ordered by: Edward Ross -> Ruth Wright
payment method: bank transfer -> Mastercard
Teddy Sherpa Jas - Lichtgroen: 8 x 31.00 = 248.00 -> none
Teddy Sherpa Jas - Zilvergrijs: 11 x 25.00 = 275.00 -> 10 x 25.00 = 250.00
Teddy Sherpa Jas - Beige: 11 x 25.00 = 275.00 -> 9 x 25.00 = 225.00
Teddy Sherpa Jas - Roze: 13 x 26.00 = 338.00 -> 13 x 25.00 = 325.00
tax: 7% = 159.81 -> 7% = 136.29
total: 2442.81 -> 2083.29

* * * * * * * * *

* **YOUR TASK**
The answer is to be the lines from the one holding "payment method: bank transfer -> Mastercard" through the end of the data above, transcribed character for character, both ends included.

* **RESULT FOR THIS EXERCISE**
payment method: bank transfer -> Mastercard
Teddy Sherpa Jas - Lichtgroen: 8 x 31.00 = 248.00 -> none
Teddy Sherpa Jas - Zilvergrijs: 11 x 25.00 = 275.00 -> 10 x 25.00 = 250.00
Teddy Sherpa Jas - Beige: 11 x 25.00 = 275.00 -> 9 x 25.00 = 225.00
Teddy Sherpa Jas - Roze: 13 x 26.00 = 338.00 -> 13 x 25.00 = 325.00
tax: 7% = 159.81 -> 7% = 136.29
total: 2442.81 -> 2083.29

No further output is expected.